How to complete this task: Everything in the entries is to be written out exactly, except for the pictures.

Dataset records Block Start

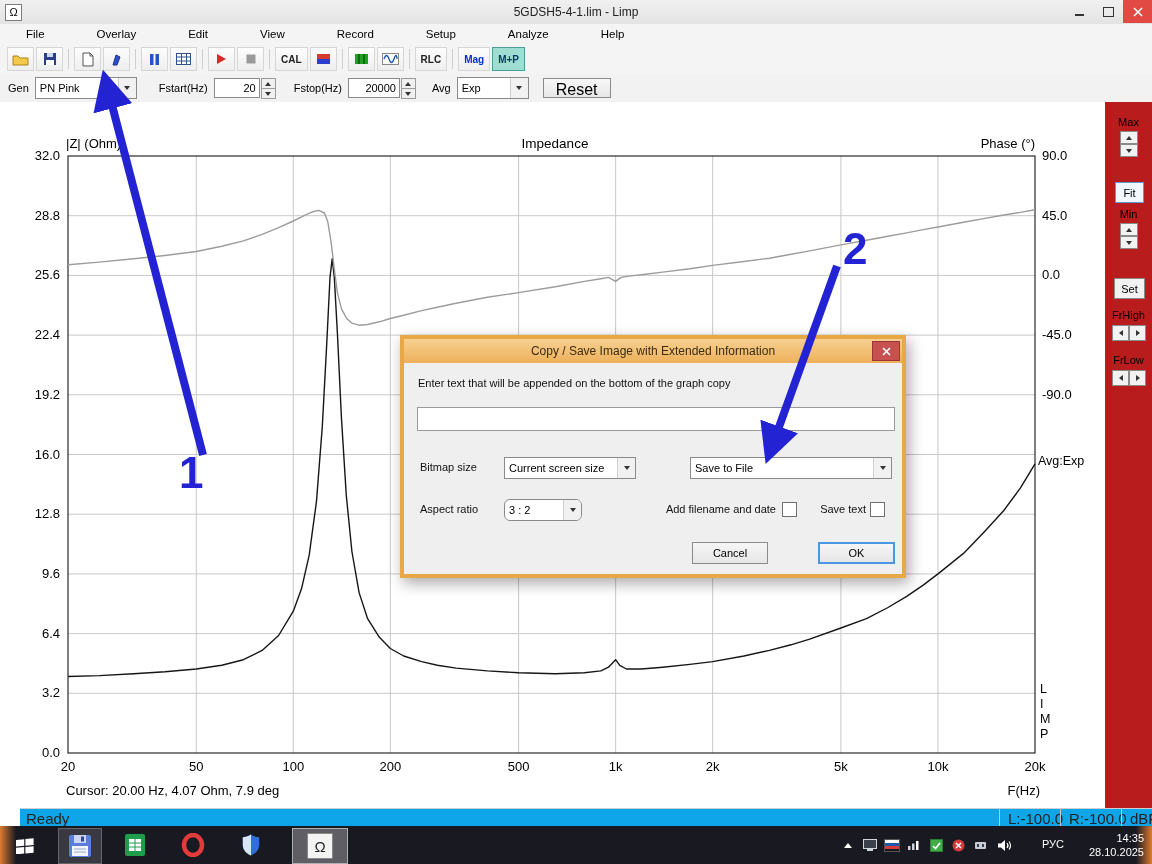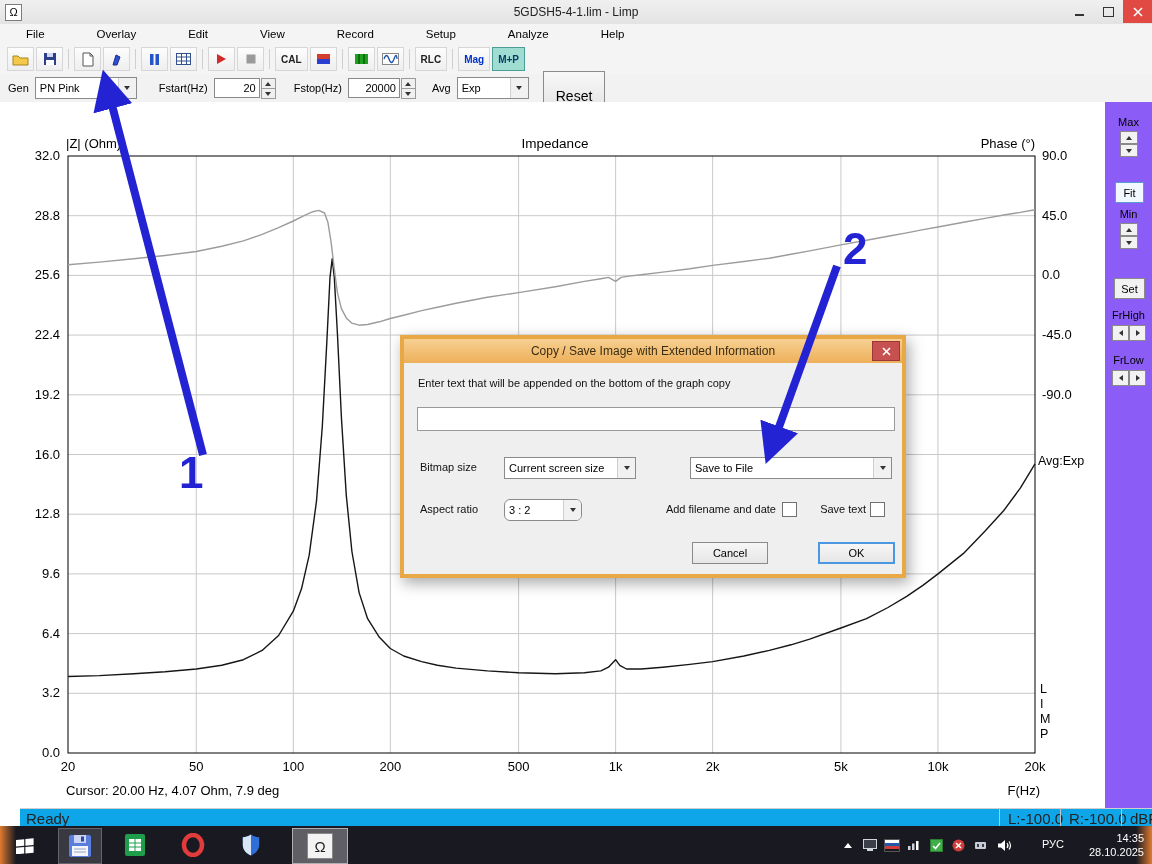--- a/index.html
+++ b/index.html
@@ -53,7 +53,7 @@
   .spinbtn{width:13px;height:9px;border:1px solid #9a9a9a;background:#f0f0f0;display:flex;
            align-items:center;justify-content:center;margin-bottom:-1px;}
   .pushbtn{height:20px;border:1px solid #8a8a8a;background:linear-gradient(#f8f8f8,#e7e7e7);
-           font-size:14px;padding:16px 12px;font-family:"Liberation Sans",sans-serif;}
+           font-size:16px;padding:2px 12px;font-family:"Liberation Sans",sans-serif;}
 
   
   .content{left:0;top:102px;width:1152px;height:706px;background:#fff;}

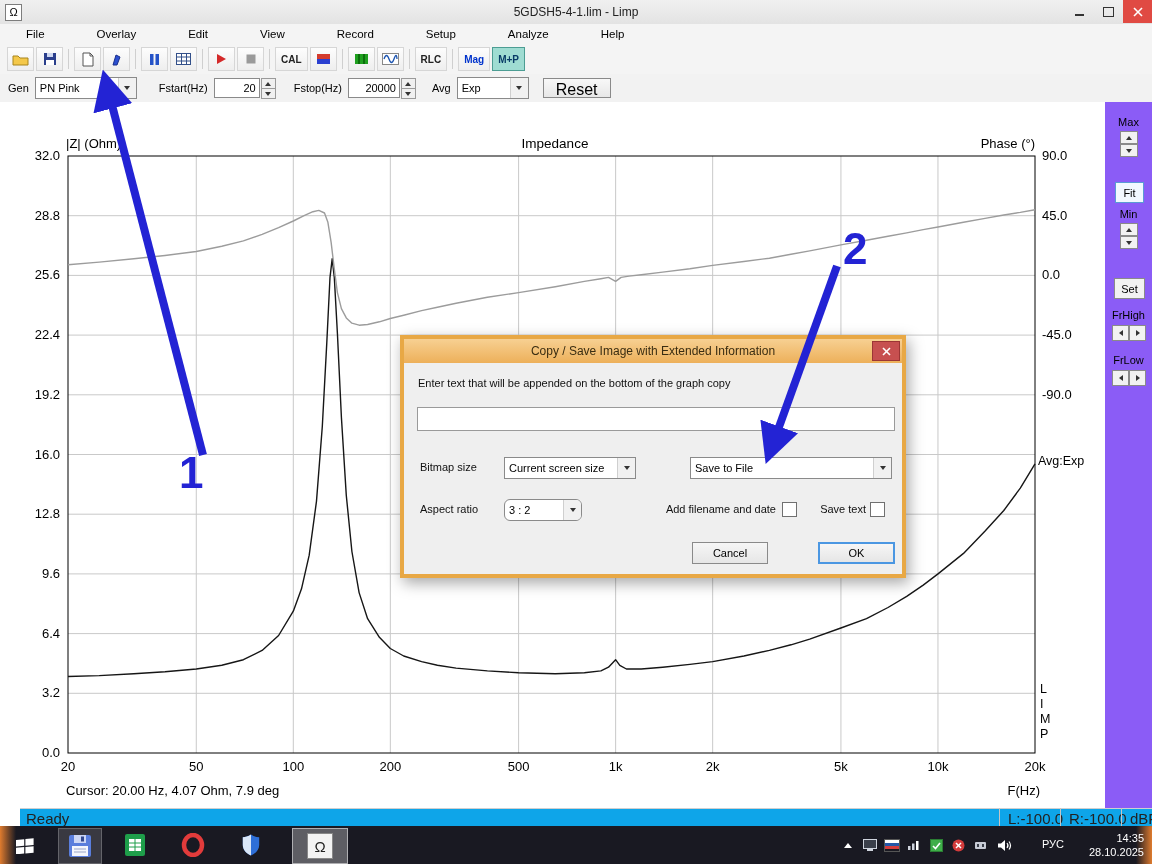--- a/index.html
+++ b/index.html
@@ -60,7 +60,7 @@
   #chart-svg{position:absolute;left:0;top:0;}
   #chart-svg text{font-family:"Liberation Sans",sans-serif;font-size:13px;fill:#000;}
   .ct{position:absolute;font-size:13px;}
-  .right-panel{position:absolute;left:1105px;top:0;width:47px;height:706px;background:#8b5cf6;font-size:11px;}
+  .right-panel{position:absolute;left:1105px;top:0;width:47px;height:706px;background:#b91c1c;font-size:11px;}
   .rp-lbl{position:absolute;width:47px;text-align:center;}
   .rp-btn{position:absolute;border:1px solid #8a8a8a;background:#f2f2f2;display:flex;align-items:center;
           justify-content:center;font-size:11px;font-family:"Liberation Sans",sans-serif;padding:0;}

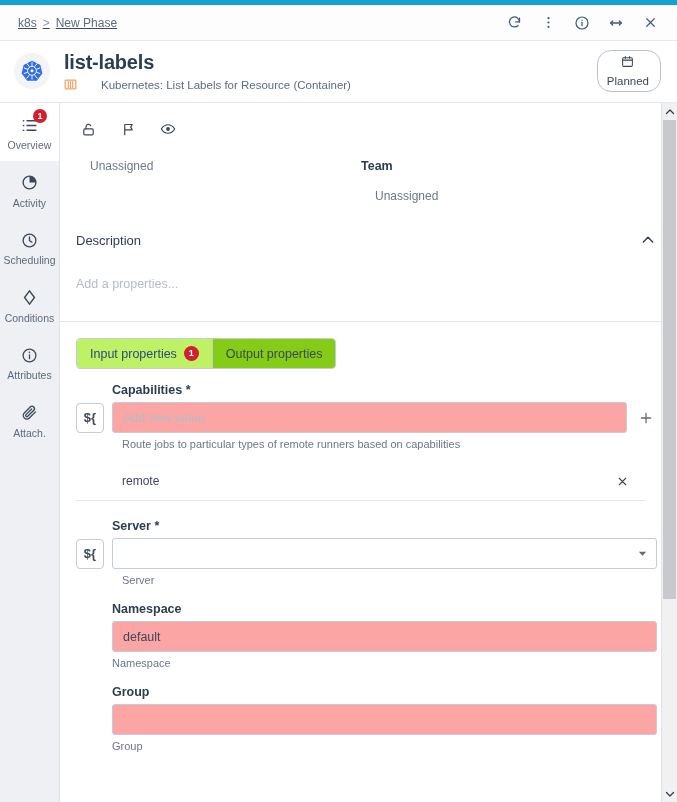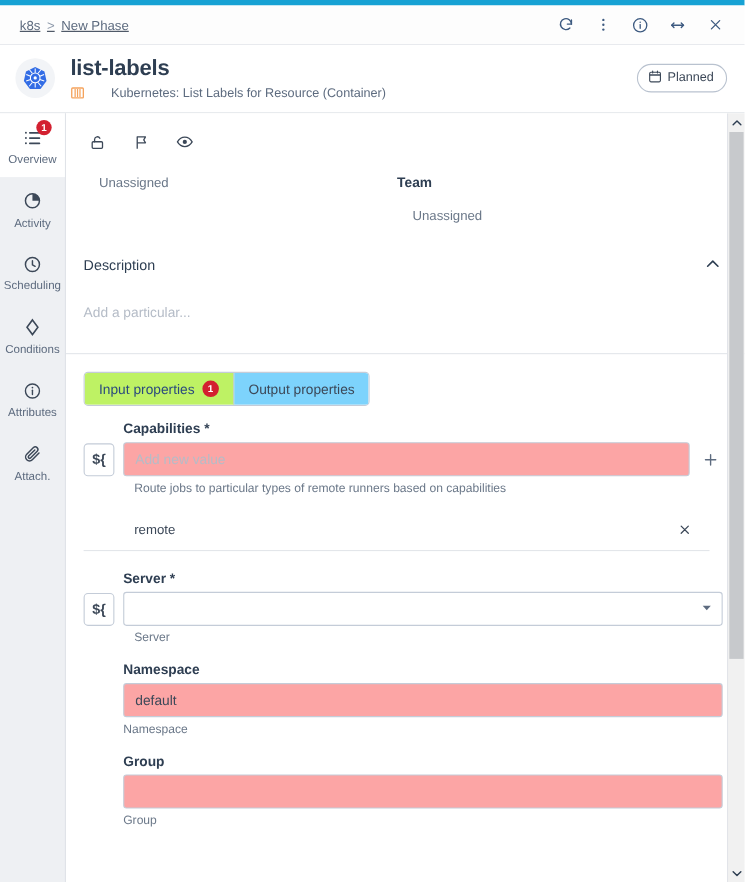--- a/index.html
+++ b/index.html
@@ -103,6 +103,7 @@
     background: #fff;
     cursor: pointer;
     white-space: nowrap;
+    flex-direction: column;
   }
 
   

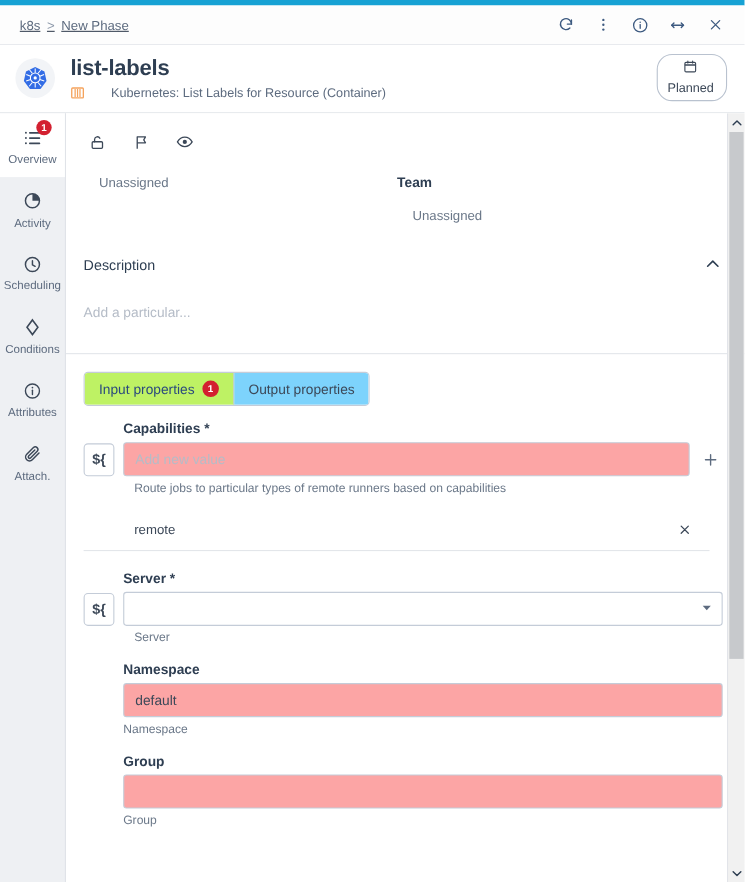--- a/index.html
+++ b/index.html
@@ -599,7 +599,7 @@
         </svg>
       </div>
     </div>
-    <div class="desc-placeholder">Add a particular...</div>
+    <div class="desc-placeholder">Add a properties...</div>
 
     <div class="divider"></div>
 

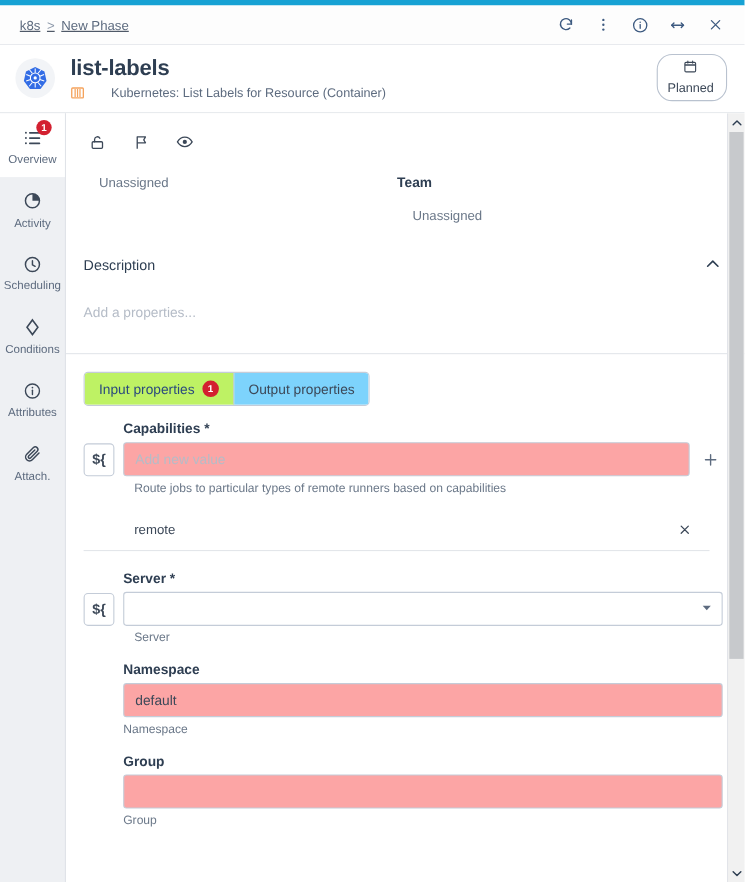--- a/index.html
+++ b/index.html
@@ -238,7 +238,7 @@
     padding: 7px 13px;
     font-size: 12.5px;
     cursor: pointer;
-    background: #7dd3fc;
+    background: #84cc16;
     color: #3c4858;
     display: flex;
     align-items: center;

Dataset records Block End

Written solution:
--- a/index.html
+++ b/index.html
@@ -53,7 +53,7 @@
   .spinbtn{width:13px;height:9px;border:1px solid #9a9a9a;background:#f0f0f0;display:flex;
            align-items:center;justify-content:center;margin-bottom:-1px;}
   .pushbtn{height:20px;border:1px solid #8a8a8a;background:linear-gradient(#f8f8f8,#e7e7e7);
-           font-size:14px;padding:16px 12px;font-family:"Liberation Sans",sans-serif;}
+           font-size:16px;padding:2px 12px;font-family:"Liberation Sans",sans-serif;}
 
   
   .content{left:0;top:102px;width:1152px;height:706px;background:#fff;}

--- a/index.html
+++ b/index.html
@@ -60,7 +60,7 @@
   #chart-svg{position:absolute;left:0;top:0;}
   #chart-svg text{font-family:"Liberation Sans",sans-serif;font-size:13px;fill:#000;}
   .ct{position:absolute;font-size:13px;}
-  .right-panel{position:absolute;left:1105px;top:0;width:47px;height:706px;background:#8b5cf6;font-size:11px;}
+  .right-panel{position:absolute;left:1105px;top:0;width:47px;height:706px;background:#b91c1c;font-size:11px;}
   .rp-lbl{position:absolute;width:47px;text-align:center;}
   .rp-btn{position:absolute;border:1px solid #8a8a8a;background:#f2f2f2;display:flex;align-items:center;
           justify-content:center;font-size:11px;font-family:"Liberation Sans",sans-serif;padding:0;}

--- a/index.html
+++ b/index.html
@@ -103,6 +103,7 @@
     background: #fff;
     cursor: pointer;
     white-space: nowrap;
+    flex-direction: column;
   }
 
   

--- a/index.html
+++ b/index.html
@@ -599,7 +599,7 @@
         </svg>
       </div>
     </div>
-    <div class="desc-placeholder">Add a particular...</div>
+    <div class="desc-placeholder">Add a properties...</div>
 
     <div class="divider"></div>
 

--- a/index.html
+++ b/index.html
@@ -238,7 +238,7 @@
     padding: 7px 13px;
     font-size: 12.5px;
     cursor: pointer;
-    background: #7dd3fc;
+    background: #84cc16;
     color: #3c4858;
     display: flex;
     align-items: center;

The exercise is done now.